- [Data shown]
:::::
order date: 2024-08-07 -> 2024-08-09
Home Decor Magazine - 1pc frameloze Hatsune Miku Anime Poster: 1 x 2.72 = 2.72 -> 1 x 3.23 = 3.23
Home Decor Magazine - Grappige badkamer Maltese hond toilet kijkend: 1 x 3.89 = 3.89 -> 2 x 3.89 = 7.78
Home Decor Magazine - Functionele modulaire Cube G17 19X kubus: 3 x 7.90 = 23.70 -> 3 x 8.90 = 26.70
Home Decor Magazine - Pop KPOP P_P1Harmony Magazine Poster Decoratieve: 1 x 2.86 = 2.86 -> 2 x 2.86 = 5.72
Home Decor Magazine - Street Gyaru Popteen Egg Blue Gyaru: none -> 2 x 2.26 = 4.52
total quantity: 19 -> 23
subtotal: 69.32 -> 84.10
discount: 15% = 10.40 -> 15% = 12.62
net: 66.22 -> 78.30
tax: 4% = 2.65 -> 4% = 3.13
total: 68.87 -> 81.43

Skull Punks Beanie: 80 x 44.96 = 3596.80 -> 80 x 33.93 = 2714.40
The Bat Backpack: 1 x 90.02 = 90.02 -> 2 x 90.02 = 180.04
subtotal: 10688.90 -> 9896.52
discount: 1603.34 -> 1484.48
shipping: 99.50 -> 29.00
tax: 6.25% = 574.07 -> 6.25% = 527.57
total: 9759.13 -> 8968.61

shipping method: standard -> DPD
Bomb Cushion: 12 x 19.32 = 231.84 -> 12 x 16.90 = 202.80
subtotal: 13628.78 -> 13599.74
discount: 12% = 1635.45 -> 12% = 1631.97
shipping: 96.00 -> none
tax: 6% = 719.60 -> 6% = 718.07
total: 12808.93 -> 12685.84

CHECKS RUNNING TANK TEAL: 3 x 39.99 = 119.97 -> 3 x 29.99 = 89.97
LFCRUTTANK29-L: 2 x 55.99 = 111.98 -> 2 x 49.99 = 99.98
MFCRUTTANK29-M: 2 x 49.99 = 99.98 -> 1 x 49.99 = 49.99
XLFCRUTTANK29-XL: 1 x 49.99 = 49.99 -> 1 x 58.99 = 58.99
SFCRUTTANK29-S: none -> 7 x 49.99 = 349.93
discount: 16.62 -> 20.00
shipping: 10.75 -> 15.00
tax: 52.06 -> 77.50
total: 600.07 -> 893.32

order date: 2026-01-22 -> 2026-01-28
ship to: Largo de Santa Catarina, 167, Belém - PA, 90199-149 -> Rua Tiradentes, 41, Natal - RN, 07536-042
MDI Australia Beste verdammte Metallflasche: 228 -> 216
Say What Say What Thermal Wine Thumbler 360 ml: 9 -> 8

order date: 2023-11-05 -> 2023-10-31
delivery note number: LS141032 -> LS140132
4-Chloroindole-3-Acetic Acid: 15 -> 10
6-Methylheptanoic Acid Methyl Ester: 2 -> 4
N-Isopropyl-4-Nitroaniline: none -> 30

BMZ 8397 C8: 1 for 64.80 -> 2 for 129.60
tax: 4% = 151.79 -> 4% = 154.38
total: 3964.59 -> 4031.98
:::::
- [Work request]
Would you show every line in the data above that contains the string "Decor"?

- [Written solution]
Home Decor Magazine - 1pc frameloze Hatsune Miku Anime Poster: 1 x 2.72 = 2.72 -> 1 x 3.23 = 3.23
Home Decor Magazine - Grappige badkamer Maltese hond toilet kijkend: 1 x 3.89 = 3.89 -> 2 x 3.89 = 7.78
Home Decor Magazine - Functionele modulaire Cube G17 19X kubus: 3 x 7.90 = 23.70 -> 3 x 8.90 = 26.70
Home Decor Magazine - Pop KPOP P_P1Harmony Magazine Poster Decoratieve: 1 x 2.86 = 2.86 -> 2 x 2.86 = 5.72
Home Decor Magazine - Street Gyaru Popteen Egg Blue Gyaru: none -> 2 x 2.26 = 4.52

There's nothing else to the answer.